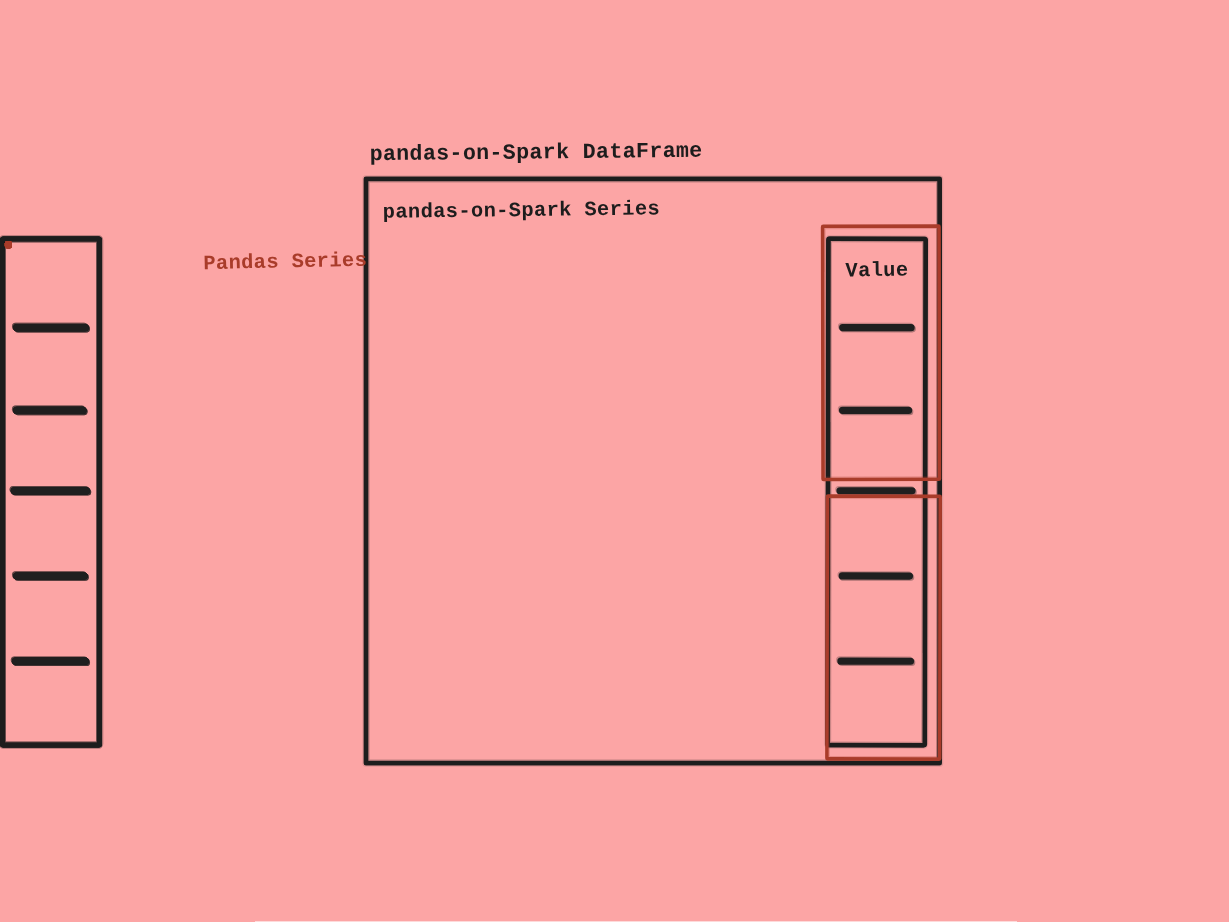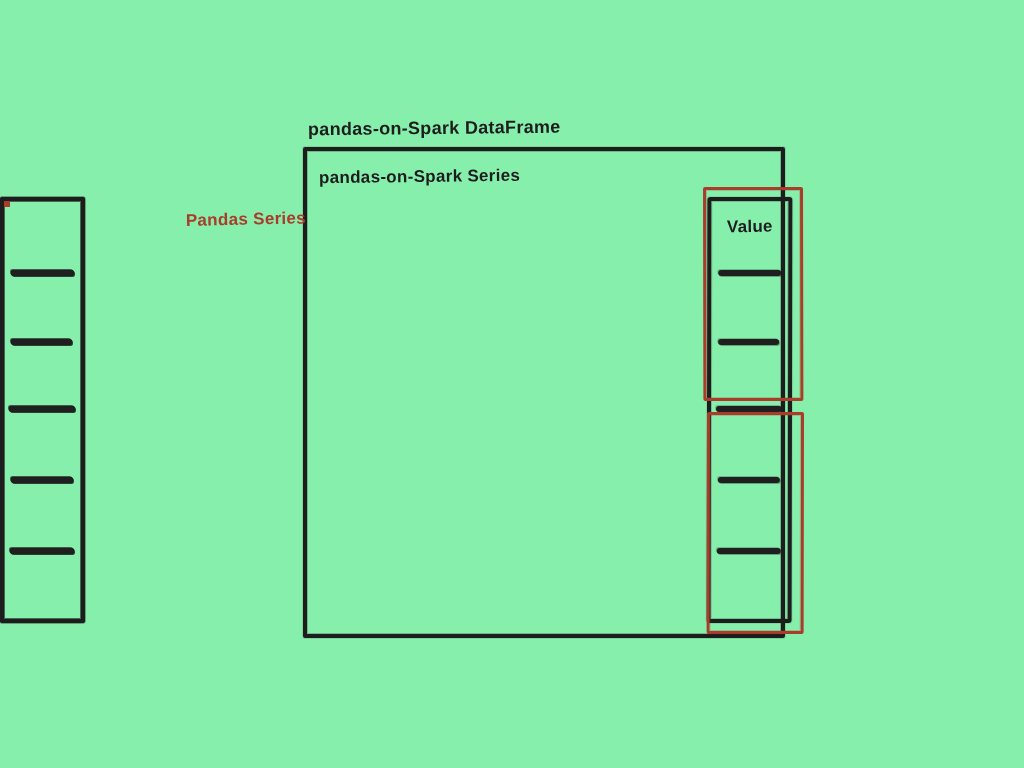--- a/index.html
+++ b/index.html
@@ -7,9 +7,9 @@
     position: relative;
     width: 1024px;
     height: 768px;
-    background: #86efac;
+    background: #fca5a5;
     overflow: hidden;
-    font-family: Liberation Sans, sans-serif;
+    font-family: Liberation Mono, monospace;
     color: #1d1d1d;
   }
   .hand {

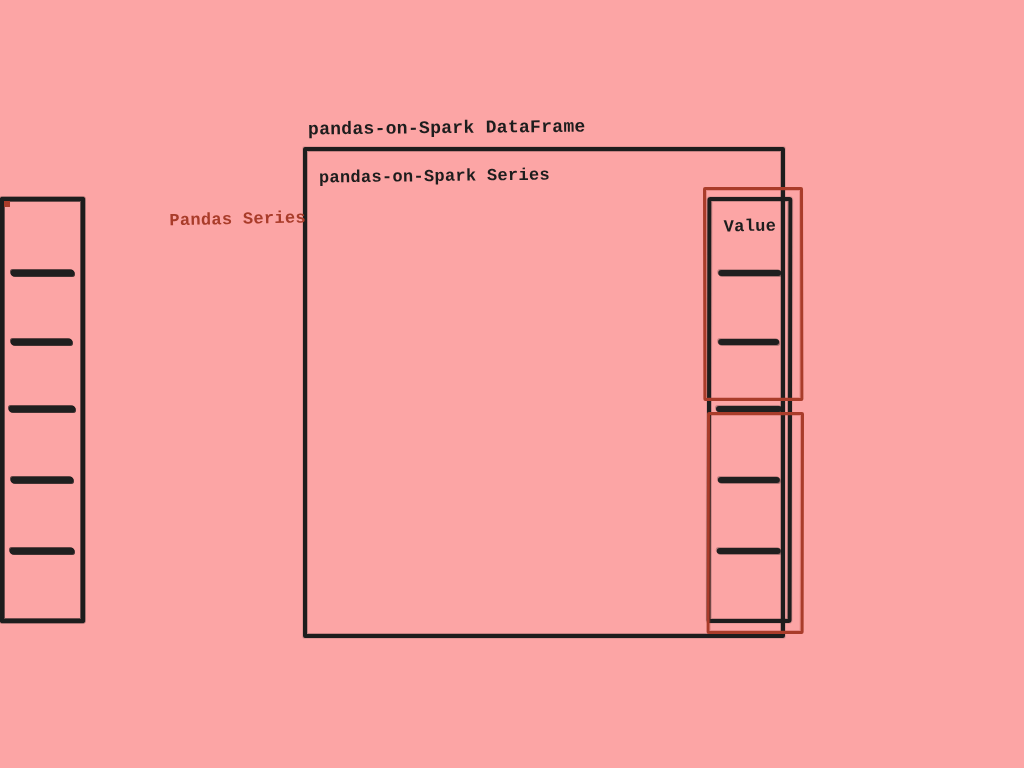--- a/index.html
+++ b/index.html
@@ -66,7 +66,7 @@
   .col:nth-of-type(2) { left: 410px; transform: rotate(-0.1deg); }
   .col:nth-of-type(3) { left: 503px; transform: rotate(0.08deg); }
   .col:nth-of-type(4) { left: 596px; transform: rotate(-0.12deg); }
-  .col:nth-of-type(5) { left: 707px; transform: rotate(0.1deg); }
+  .col:nth-of-type(5) { left: 688px; transform: rotate(0.1deg); }
   .value-label {
     position: absolute;
     top: 16px;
++++++++
ASSIGNMENT: Only the lines above that hold "font" are wanted. Show every one of them.

ANSWER TO THE PROBLEM:
-    font-family: Liberation Sans, sans-serif;
+    font-family: Liberation Mono, monospace;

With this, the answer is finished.